Finkelstein torna quindi a inveire contro la letteratura prodotta con l'avallo della "industria dell'Olocausto", di un livello tale da "confermare i giudizi più severi". In Mai più - Una storia dell'Olocausto di Martin Gilbert l'enfasi sciovinista avrebbe portato l'autore a farne dei Rambowitz. In Ripensare l'Olocausto Yehuda Bauer riuscirebbe a sostenere una tesi e la tesi opposta su una quantità di argomenti.
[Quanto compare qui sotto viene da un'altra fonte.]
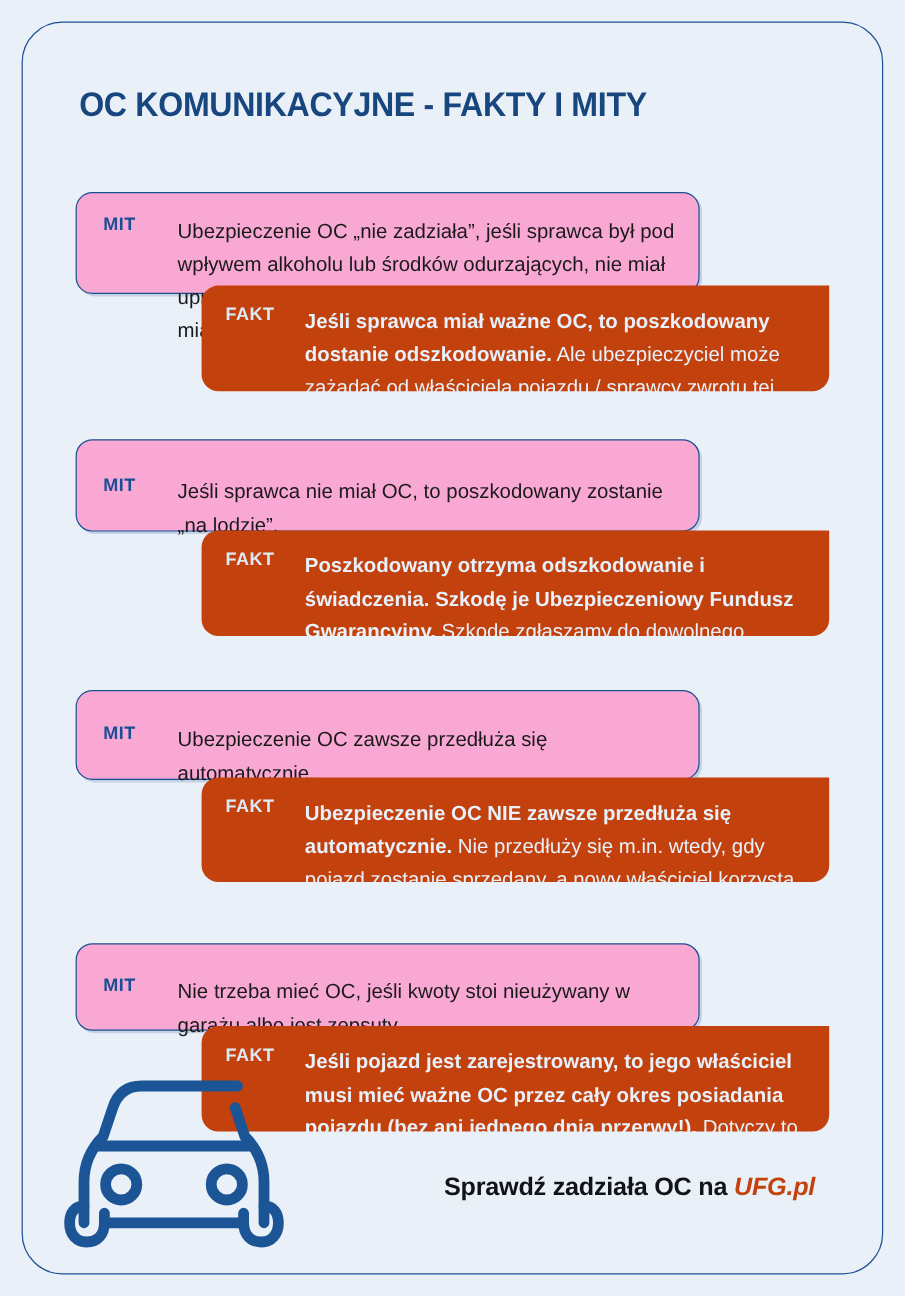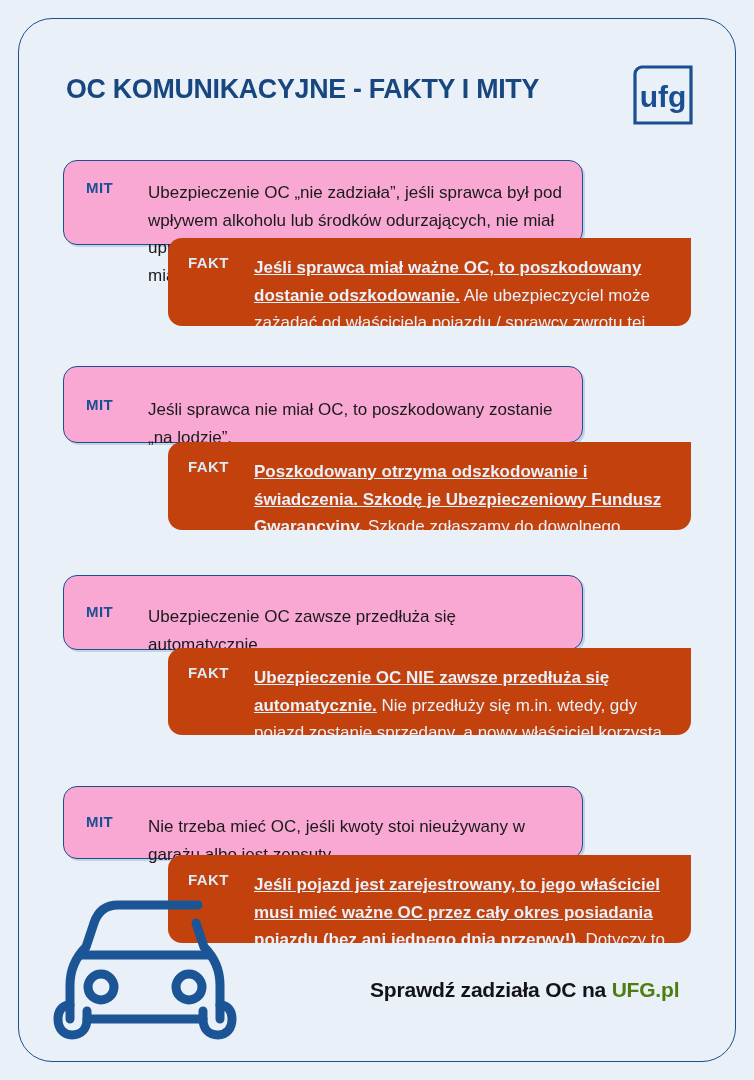--- a/index.html
+++ b/index.html
@@ -93,21 +93,21 @@
 
   .body-text {
     flex: 1 1 auto;
     font-size: 17px;
     line-height: 1.62;
   }
 
   .body-mit { color: #1a1a1a; }
   .body-fakt { color: #e8f0fa; }
 
-  .body-text b { font-weight: bold; text-decoration: underline; }
+  .body-text b { font-weight: bold; }
 
   
   .car-icon {
     position: absolute;
     left: 48px;
     top: 893px;
     width: 195px;
     height: 150px;
   }
 
@@ -115,35 +115,29 @@
     position: absolute;
     left: 370px;
     top: 978px;
     font-size: 21px;
     font-weight: bold;
     color: #111318;
     white-space: nowrap;
     letter-spacing: -0.2px;
   }
 
-  .cta .cta-link { color: #4d7c0f; }
+  .cta .cta-link { color: #c2410c; font-style: italic; }
 </style>
 </head>
 <body>
 
 <div class="poster-frame"></div>
 
 <div class="header">
   <div class="poster-title">OC KOMUNIKACYJNE - FAKTY I MITY</div>
-  <div class="ufg-logo">
-    <svg width="66" height="66" viewBox="0 0 66 66">
-      <path d="M12 5 H61 V54 M61 54 V61 H12 M12 61 H5 V12 A7 7 0 0 1 12 5" fill="none" stroke="#1b4f93" stroke-width="3.2" stroke-linecap="square"></path>
-      <text x="33" y="45" font-family="Liberation Sans, sans-serif" font-size="30" font-weight="bold" fill="#1b4f93" text-anchor="middle">ufg</text>
-    </svg>
-  </div>
 </div>
 
 <div class="mit-card" style="left:63px; top:160px; width:520px; height:85px;">
   <div class="card-inner" style="padding:18px 16px 0 22px;">
     <div class="tag tag-mit">MIT</div>
     <div class="body-text body-mit">Ubezpieczenie OC „nie zadziała”, jeśli sprawca był pod wpływem alkoholu lub środków odurzających, nie miał uprawnień do kierowania tym pojazdem lub pojazd nie miał ważnego badania technicznego.</div>
   </div>
 </div>
 <div class="fakt-card" style="left:168px; top:238px; width:523px; height:88px;">
   <div class="card-inner" style="padding:16px 22px 0 20px;">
Guenter Lewy invece, maligna l'A., ha descritto La persecuzione nazista degli zingari in termini tali che se al vocabolo "zingari" si sostituisse il vocabolo "ebrei" si susciterebbero reazioni facili da immaginare. Richard Overy invece nel suo Interrogatori - Come gli Alleati hanno scoperto la terribile realtà del Terzo Reich avrebbe usato le fonti con tale contraddittoria sciatteria da fornire argomenti al negazionismo.
L'A. è convinto che la "industria dell'Olocausto" si comporti secondo alcune linee guida facili da identificare. Una consiste nel "dare la priorità alla lotta contro l'antisemitismo tranne nei casi in cui è più conveniente non farlo": si demonizza l'esecutivo austriaco con Jorg Haider ma negli stessi giorni si negozia tranquillamente a Vienna un accordo di risarcimento. Un'altra, nel non tollerare il confronto dell'Olocausto "con altri crimini tranne nei casi in cui il confronto è conveniente dal punto di vista politico"; così, dopo le radicali operazioni urbanistiche a New York dell'11 settembre 2001 il fondamentalismo islamico è diventato "un nemico più formidabile del nazismo". Un'altra ancora, nel ricordare il genocidio nazionalsocialista sorvolando su tutti gli altri a cominciare da quello degli armeni.


Norman G. Finkelstein, L'industria dell'Olocausto. Lo sfruttamento della sofferenza degli ebrei. Rizzoli, Milano, 2004. 368pp.